Great Forum! I was searching for info/posts on women's self defense, or women's martial arts (just particular interests of mine)  

I was suprised not to have any matches...have there been threads I can't find? Thanks for the response...


----------



## Bob Hubbard (Apr 27, 2002)

The few mentions I've seen have been mixed in with other bits.  I wouldn't mind setting up a forum to cover those issues, especially now since we are having more ladies visiting.

So, what's everyone think?  Should we set up a forum to cover the womens issues in the arts?

:asian:


----------



## KenpoGirl (Apr 27, 2002)

> So, what's everyone think?  Should we set up a forum to cover the womens issues in the arts?
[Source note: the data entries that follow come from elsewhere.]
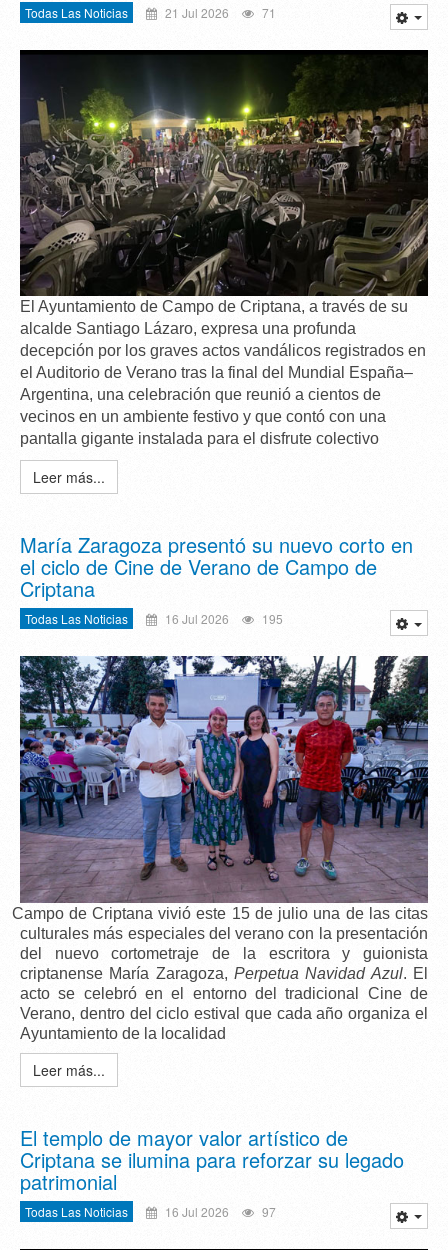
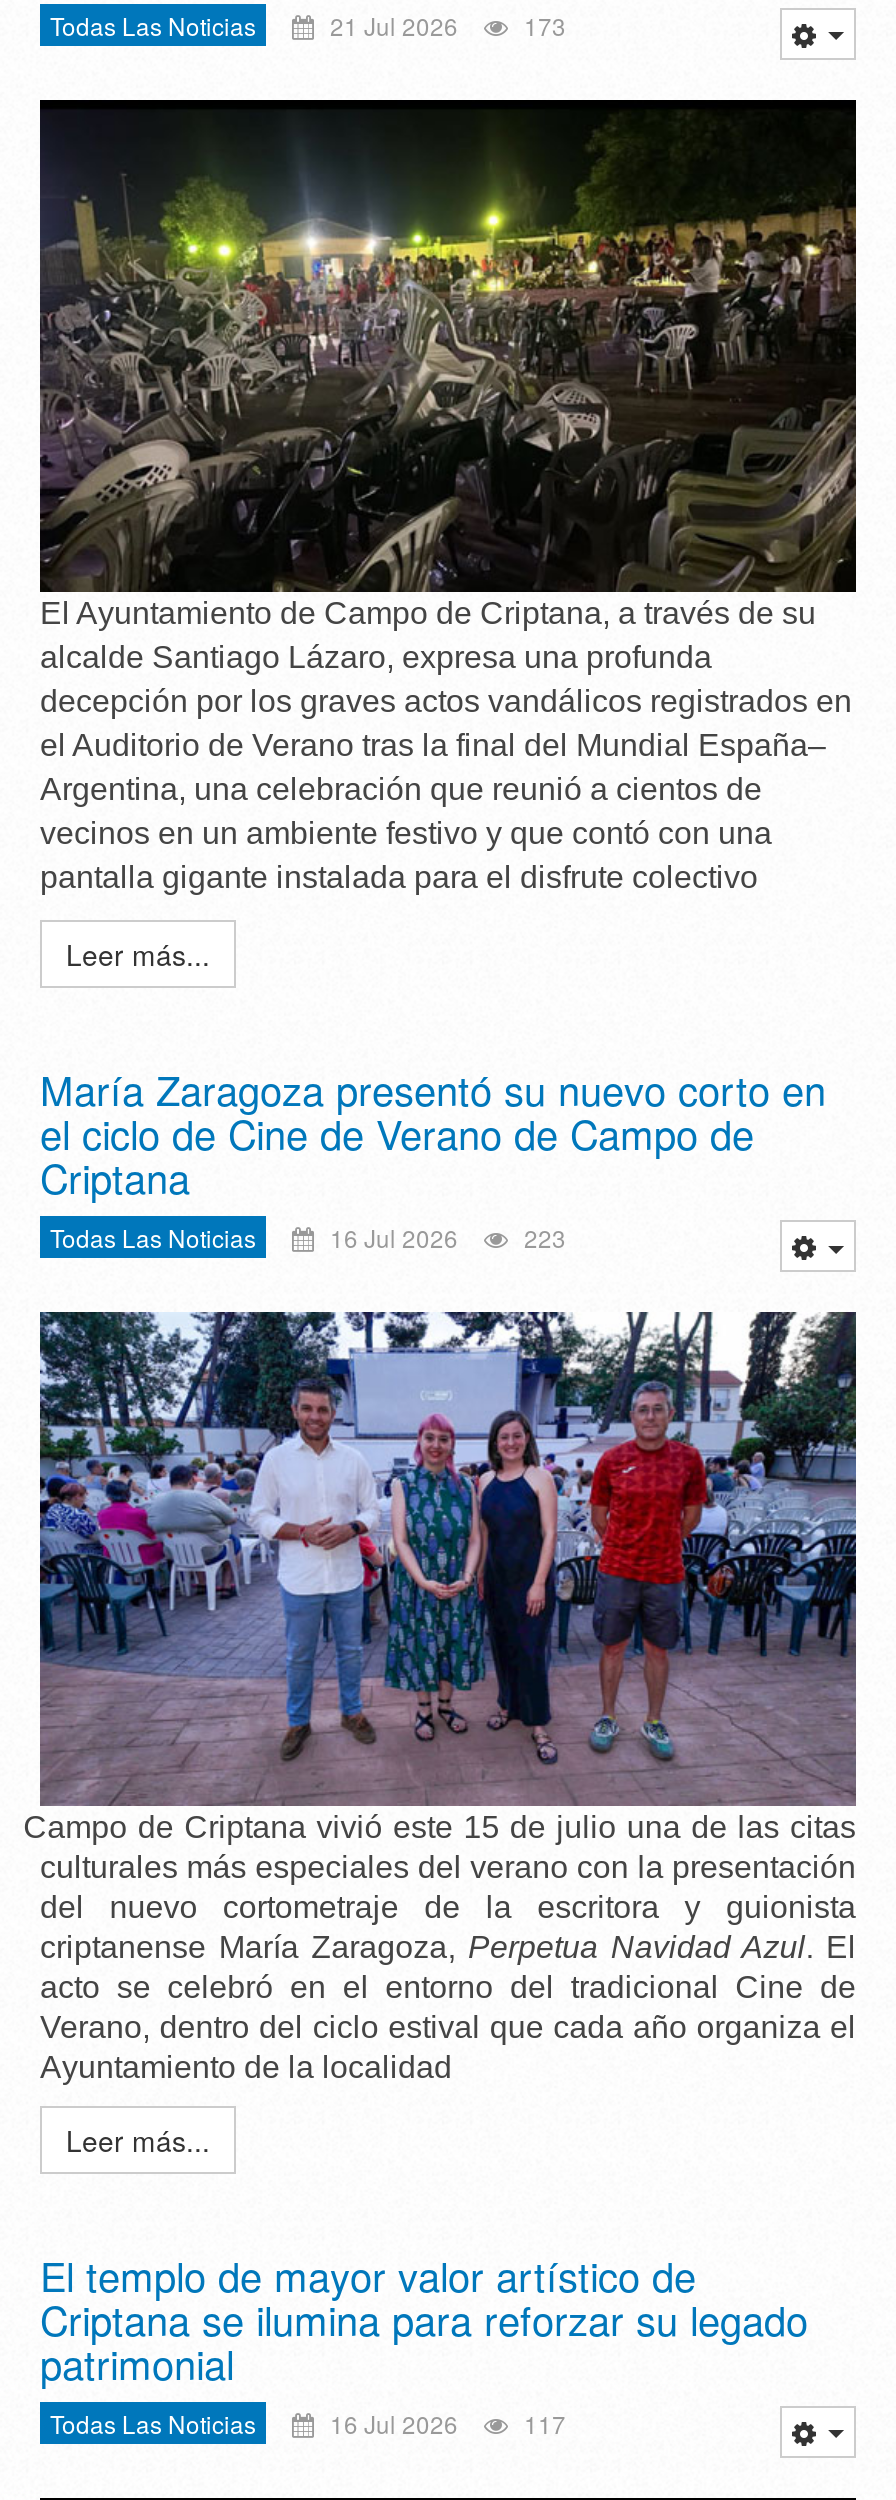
- Todas Las Noticias 21 Jul 2026 71
+ Todas Las Noticias 21 Jul 2026 173

- Todas Las Noticias 16 Jul 2026 195
+ Todas Las Noticias 16 Jul 2026 223

- Todas Las Noticias 16 Jul 2026 97
+ Todas Las Noticias 16 Jul 2026 117
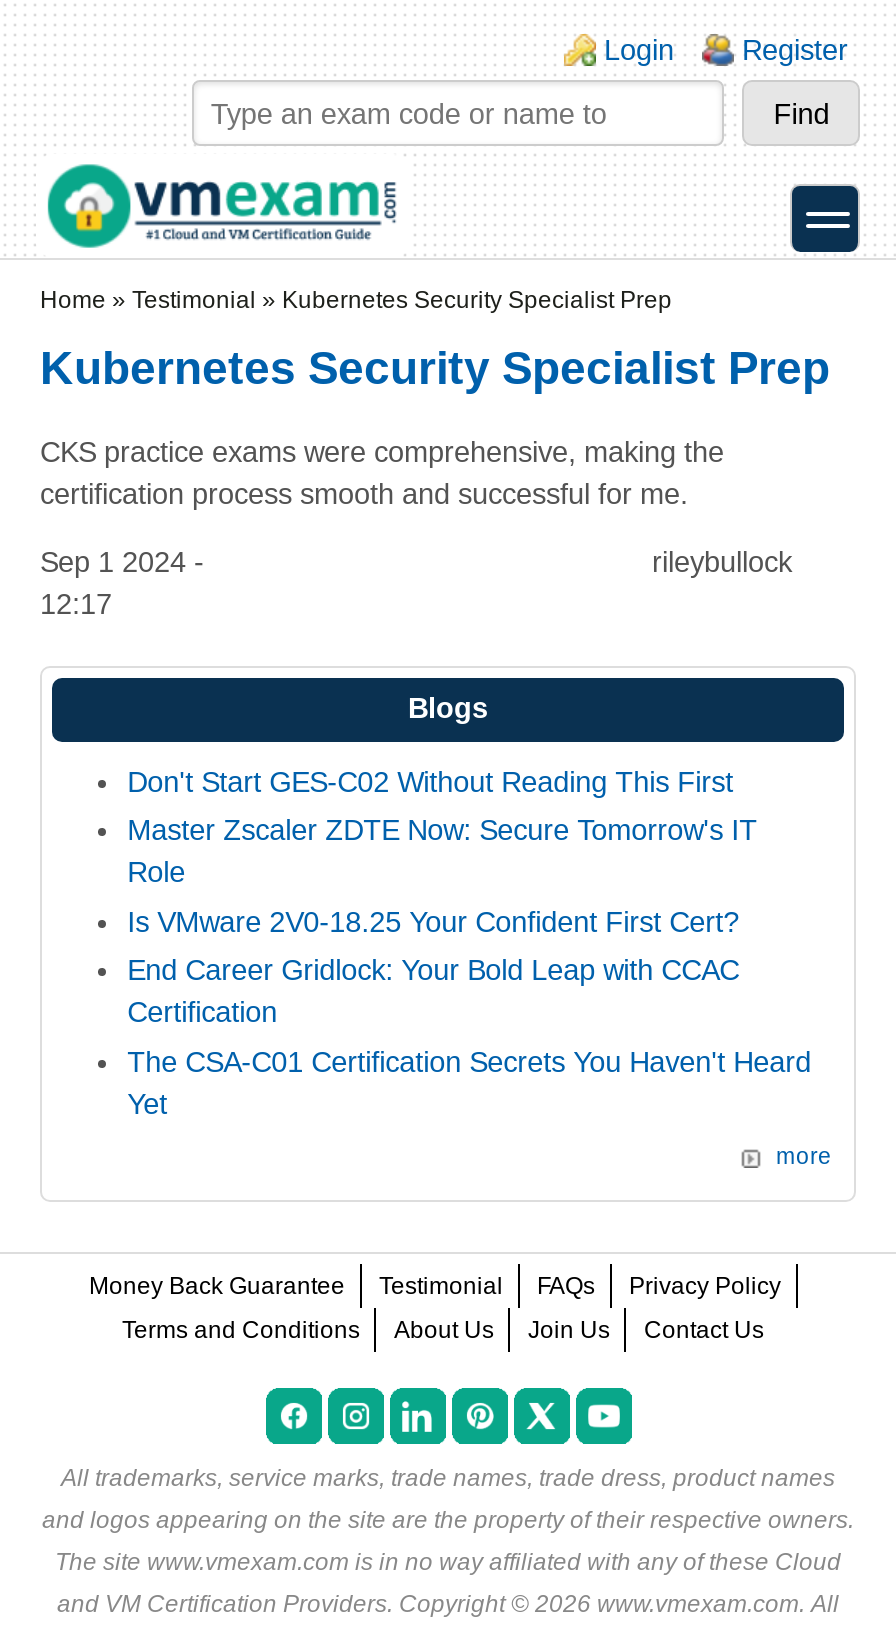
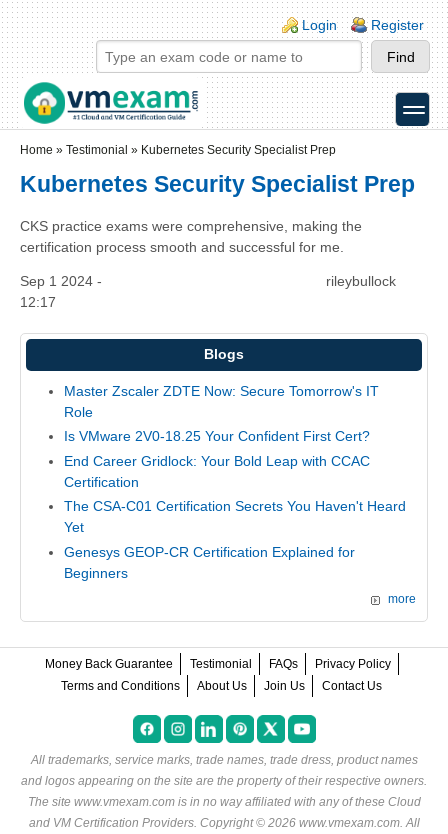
- Don't Start GES-C02 Without Reading This First

moved up: Master Zscaler ZDTE Now: Secure Tomorrow's IT | Role | Is VMware 2V0-18.25 Your Confident First Cert? | End Career Gridlock: Your Bold Leap with CCAC | Certification | The CSA-C01 Certification Secrets You Haven't Heard | Yet

+ Genesys GEOP-CR Certification Explained for
+ Beginners
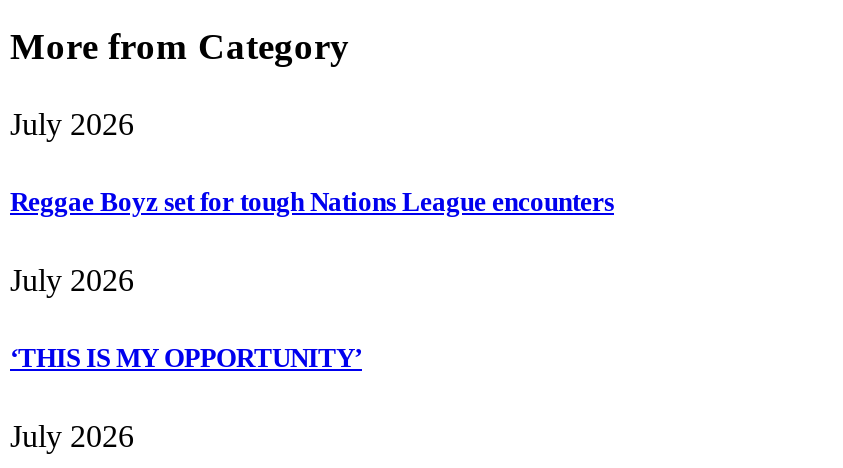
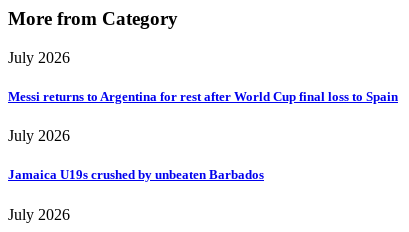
- Reggae Boyz set for tough Nations League encounters
+ Messi returns to Argentina for rest after World Cup final loss to Spain

- ‘THIS IS MY OPPORTUNITY’
+ Jamaica U19s crushed by unbeaten Barbados
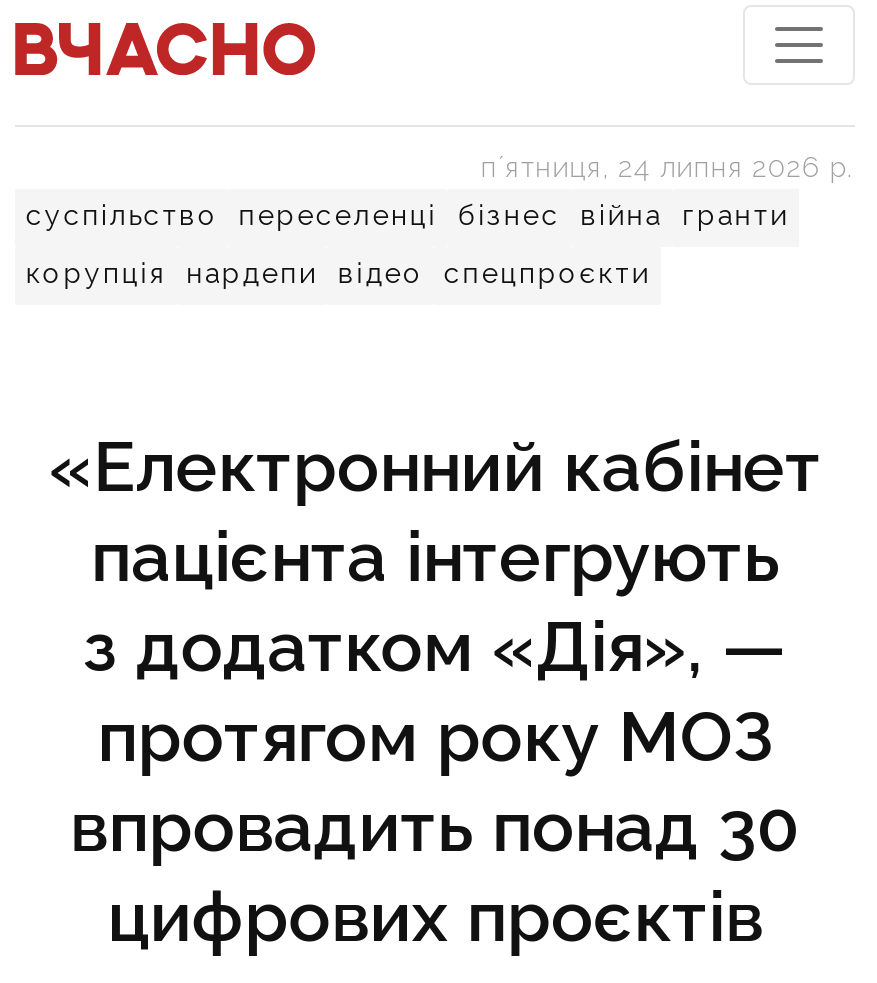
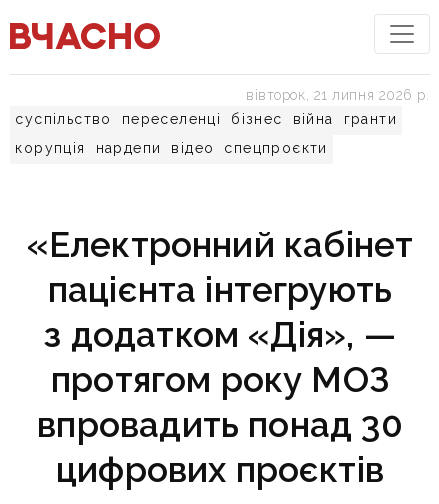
- пʼятниця, 24 липня 2026 р.
+ вівторок, 21 липня 2026 р.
It would be nice Kaith.  Not just for we women to have a place to post, but also for the guys to see what our concerns, questions, and opinions are and either help out or maybe learn something too.  

Dot


----------



## Rob_Broad (Apr 28, 2002)

Sure Dot, like we don't get the ladies opinions anyways.:rofl:


----------



## GouRonin (Apr 28, 2002)

I think it leads to a segragation mentality. If women have concerns they should post them alonside with any other concerns that anyone might have. People for the most part will not see them unless they look in that forum when these issues should be brought out into the face of everyday conversation. if you want to play "I'm just a girl and I have special needs," then by all means do so but I think it's detrimental to your gender.


----------



## arnisador (Apr 28, 2002)

I have mixed feelings. On the one hand I agree with *GouRonin* that it can lead to an unfortunate segregation mentality--think what a loss it would be for the rest of the board if the Women's Self-Defense forum became the principal palce where women on the board posted--but on the other hand there are clear issues specific to self-defense for women, children, the police, the military, the disabled, etc. Put me down as undecided but leaning towards "Give the people what they want" (in this case, a forum to discuss certain issues of interest to them).


----------



## KenpoGirl (Apr 28, 2002)

Gou has a good point, _Though I hate to admit it_, there really isn't a need to separate the discussions on a site like this, because there is something for everyone.

Would probably be the better Idea to post generally and have everyone put their 2 cents in.   _{10 cents for us Canadians  Eh!!}_ 

Okay as the fickle female that I am I switch my vote to NO for a womans section.

Dot


----------



## DWright (Apr 30, 2002)

I agree that we shouldn't segregate the sexes on Martial Arts
techniques, training, dedication, etc., but a "womens Martial Arts Issues" might be a good area for us (women) to discuss female
only Martial Arts related topics.  

Not excluding the male population from the discussion, but placing the discussions in a more appropriate forum.

Just a thought.


----------



## Bob Hubbard (Apr 30, 2002)

Well ladies, we set one up, so, tis all yours.  

:asian:


----------